══ MATERIAL TO PROCESS ══

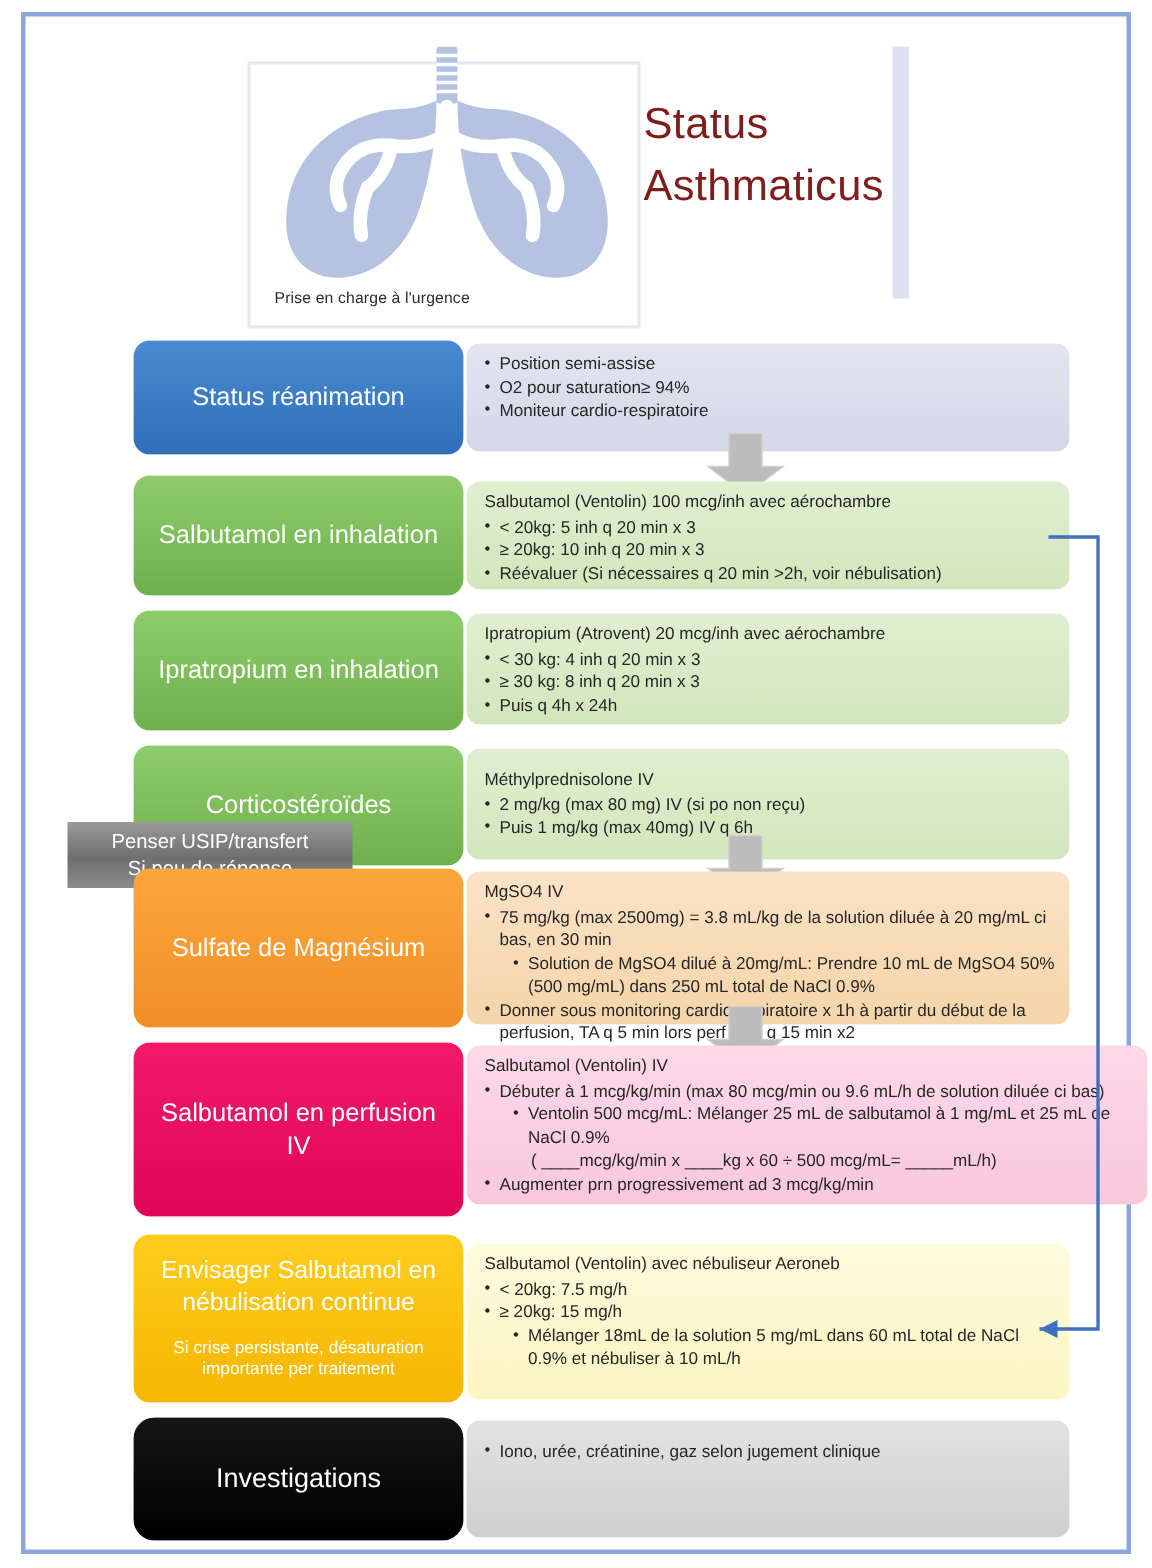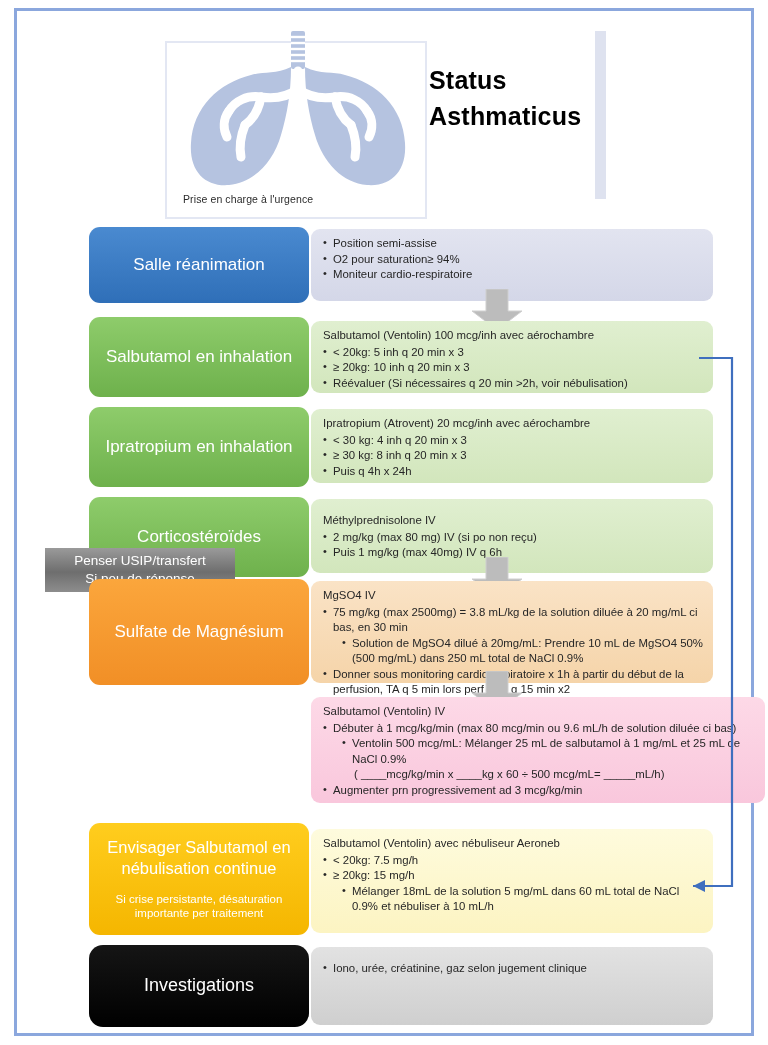--- a/index.html
+++ b/index.html
@@ -37,22 +37,22 @@
   }
   .lungs-svg{position:absolute;left:0;top:-12px;width:262px;height:168px;}
   .lungs-caption{
     position:absolute;left:16px;bottom:12px;
     font-size:10.5px;color:#2b2b2b;letter-spacing:.1px;
     white-space:nowrap;
   }
   .title{
     position:absolute;left:272px;top:30px;
     width:300px;
-    font-size:25px;line-height:1.42;
-    font-weight:bold;color:#000000;
+    font-size:29px;line-height:1.42;
+    font-weight:normal;color:#7f1d1d;
     letter-spacing:.2px;
   }
   .title-bar{
     position:absolute;left:578px;top:20px;
     width:11px;height:168px;
     background:#dee2ef;
   }
   .label-box{
     position:absolute;
     box-sizing:border-box;
@@ -169,21 +169,21 @@
       </div>
 
       <div class="title">
         <div>Status</div>
         <div>Asthmaticus</div>
       </div>
     </div>
     <div class="title-bar"></div>
 
     <div class="label-box c-blue" style="left:72px;top:216px;width:220px;height:76px;font-size:17px;">
-      <span class="main">Salle réanimation</span>
+      <span class="main">Status réanimation</span>
     </div>
     <div class="content-box b-lavender" style="left:294px;top:218px;width:402px;height:72px;">
       <ul class="bul">
         <li>Position semi-assise</li>
         <li>O2 pour saturation≥ 94%</li>
         <li>Moniteur cardio-respiratoire</li>
       </ul>
     </div>
     <svg class="dn-arrow" style="left:452px;top:278px;">
       <polygon points="17,0 39,0 39,22 53,22 28,41 3,22 17,22" fill="#bcbcbc" stroke="#cfcfcf" stroke-width="1"></polygon>
@@ -244,20 +244,23 @@
             <li>Solution de MgSO4 dilué à 20mg/mL: Prendre 10 mL de MgSO4 50% (500 mg/mL) dans 250 mL total de NaCl 0.9%</li>
           </ul>
         </li>
         <li>Donner sous monitoring cardiorespiratoire x 1h à partir du début de la perfusion, TA q 5 min lors perf puis q 15 min x2</li>
       </ul>
     </div>
     <svg class="dn-arrow" style="left:452px;top:660px;">
       <polygon points="17,0 39,0 39,22 53,22 28,41 3,22 17,22" fill="#bcbcbc" stroke="#cfcfcf" stroke-width="1"></polygon>
     </svg>
 
+    <div class="label-box c-pink" style="left:72px;top:684px;width:220px;height:116px;font-size:17px;">
+      <span class="main">Salbutamol en perfusion IV</span>
+    </div>
     <div class="content-box b-pink" style="left:294px;top:686px;width:454px;height:106px;">
       <div class="head">Salbutamol (Ventolin) IV</div>
       <ul class="bul ind">
         <li>
           <span>Débuter à 1 mcg/kg/min (max 80 mcg/min ou 9.6 mL/h de solution diluée ci bas)</span>
           <ul class="bul">
             <li>
               <span>Ventolin 500 mcg/mL: Mélanger 25 mL de salbutamol à 1 mg/mL et 25 mL de NaCl 0.9%</span>
               <div style="padding-left:2px;">( ____mcg/kg/min x ____kg x 60 ÷ 500 mcg/mL= _____mL/h)</div>
             </li>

═══

WHAT NEEDS TO BE DONE - Look back at the entries above. Retype the line with "en perfusion IV</span>", the line with "<span>Ventolin 500 mcg/mL: Mélanger", and all lines in between.

RESPONSE TO THIS TASK -
+      <span class="main">Salbutamol en perfusion IV</span>
+    </div>
     <div class="content-box b-pink" style="left:294px;top:686px;width:454px;height:106px;">
       <div class="head">Salbutamol (Ventolin) IV</div>
       <ul class="bul ind">
         <li>
           <span>Débuter à 1 mcg/kg/min (max 80 mcg/min ou 9.6 mL/h de solution diluée ci bas)</span>
           <ul class="bul">
             <li>
               <span>Ventolin 500 mcg/mL: Mélanger 25 mL de salbutamol à 1 mg/mL et 25 mL de NaCl 0.9%</span>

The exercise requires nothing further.